Men aged 18 to 65 years were recruited. The study patients with WRA were patients from the tertiary occupational disease clinic at the Finish Institute of Occupational Health from 2015 to 2018. Clinical assessment was carefully performed by a respiratory physician (H.S. or I.L.). All subjects were interviewed, and they filled out a clinical questionnaire. The inclusion criteria were as follows: (1) diagnosis of asthma; (2) exposure to flour, isocyanates, or welding fumes while at work; (3) emergence of asthma symptoms during work exposure; and (4) aggravation of asthma symptoms during work periods and relief of symptoms during periods off work. Asthma diagnosis was verified from the participants' medical files; they all showed reversible airway obstruction or bronchial hyperresponsiveness. The WRA groups consisted of men with (1) flour asthma (FA), (2) isocyanate asthma (IA), and (3) welding asthma (WA).

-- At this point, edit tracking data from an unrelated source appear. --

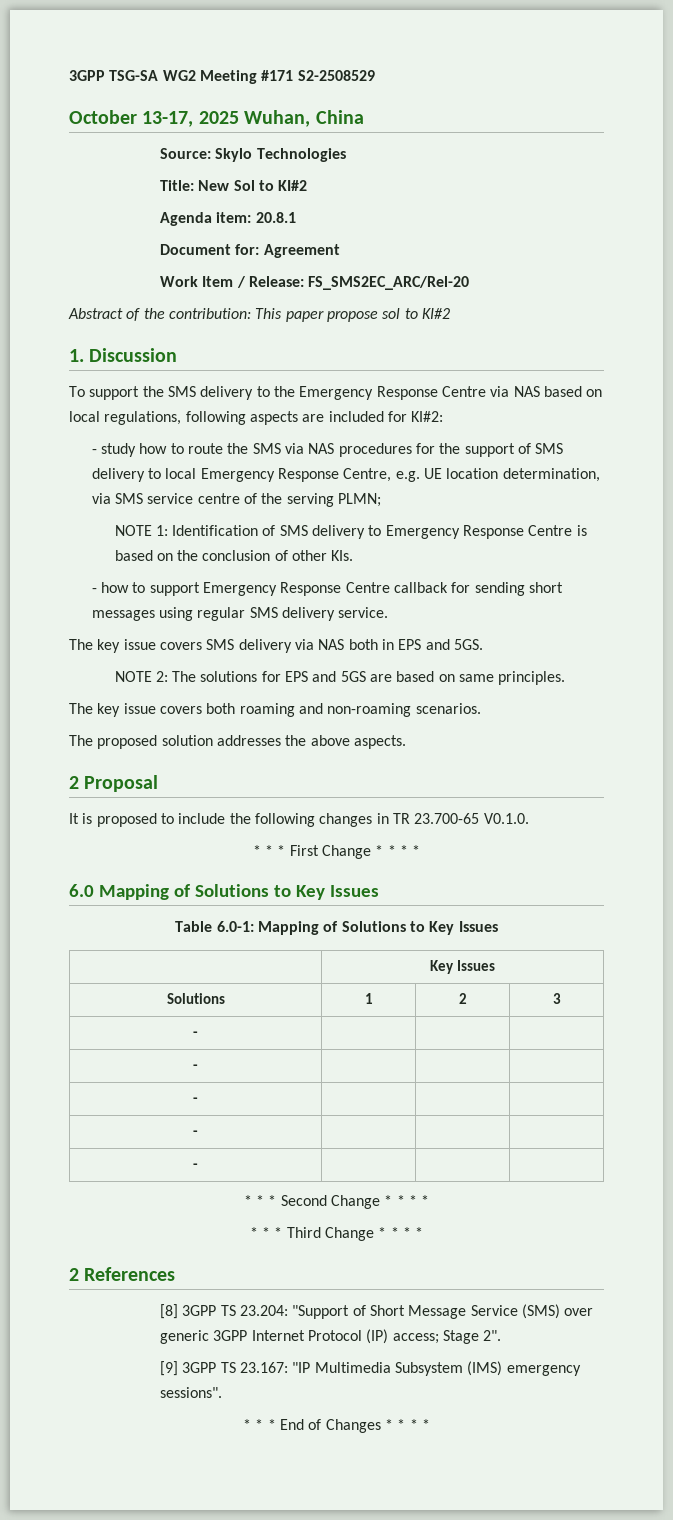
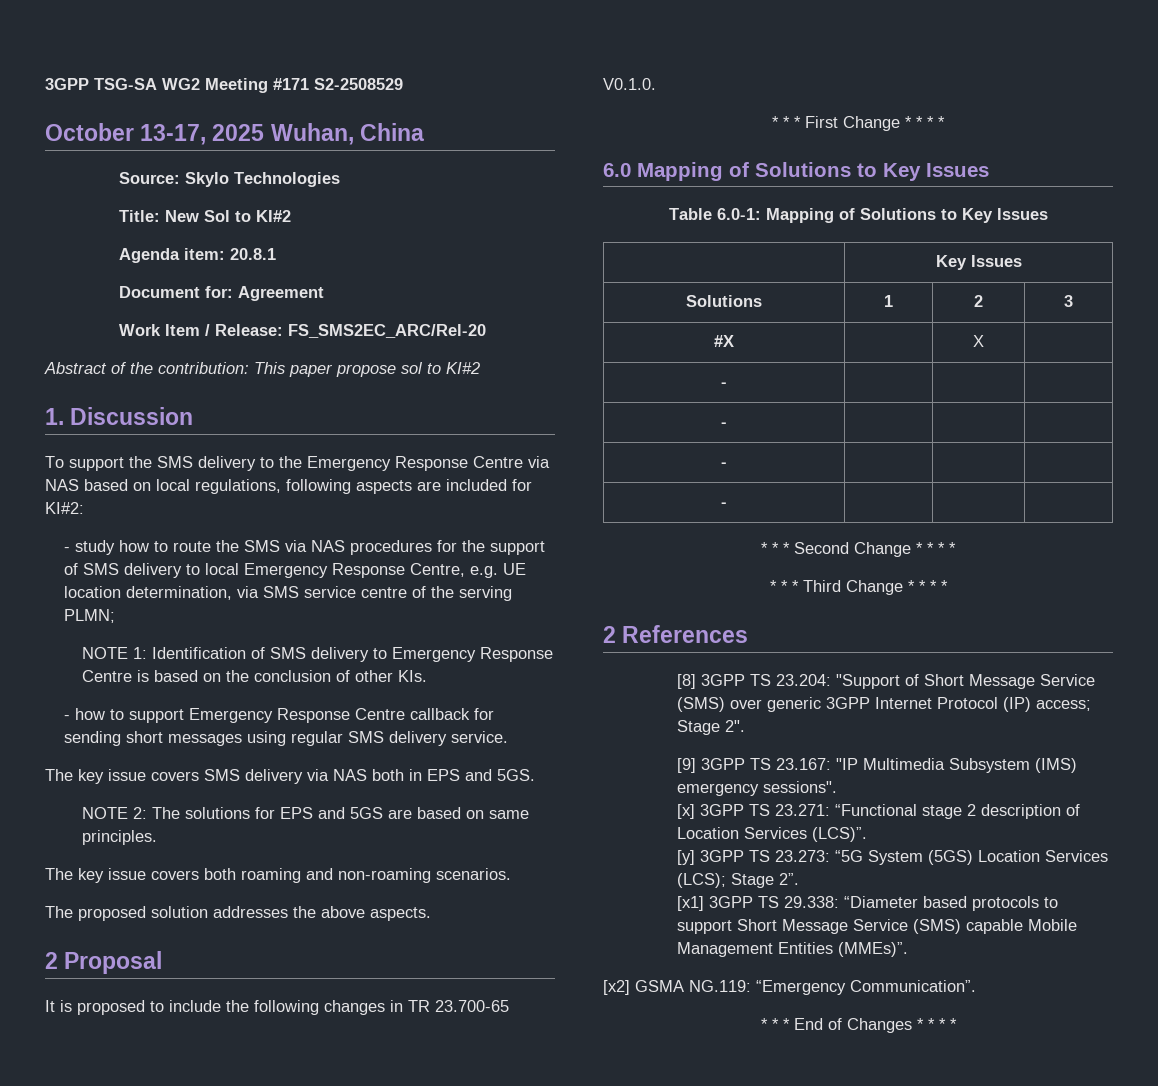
  Solutions | 1 | 2 | 3
- - | | |
+ #X | | X |
+ [x] 3GPP TS 23.271: “Functional stage 2 description of Location Services (LCS)”.
+ [y] 3GPP TS 23.273: “5G System (5GS) Location Services (LCS); Stage 2”.
+ [x1] 3GPP TS 29.338: “Diameter based protocols to support Short Message Service (SMS) capable Mobile Management Entities (MMEs)”.
+ [x2] GSMA NG.119: “Emergency Communication”.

The control group was recruited by using advertisements and social media. The control group members did not have allergic symptoms related to common environmental allergens, asthma, chronic cough, or dyspnea; nor did they have occupational exposure to flours, isocyanates, or welding fumes.
The study was approved by the ethics committee of Helsinki University Central Hospital (approval no. 291/13/03/00/2014). All participants signed forms indicating their informed consent.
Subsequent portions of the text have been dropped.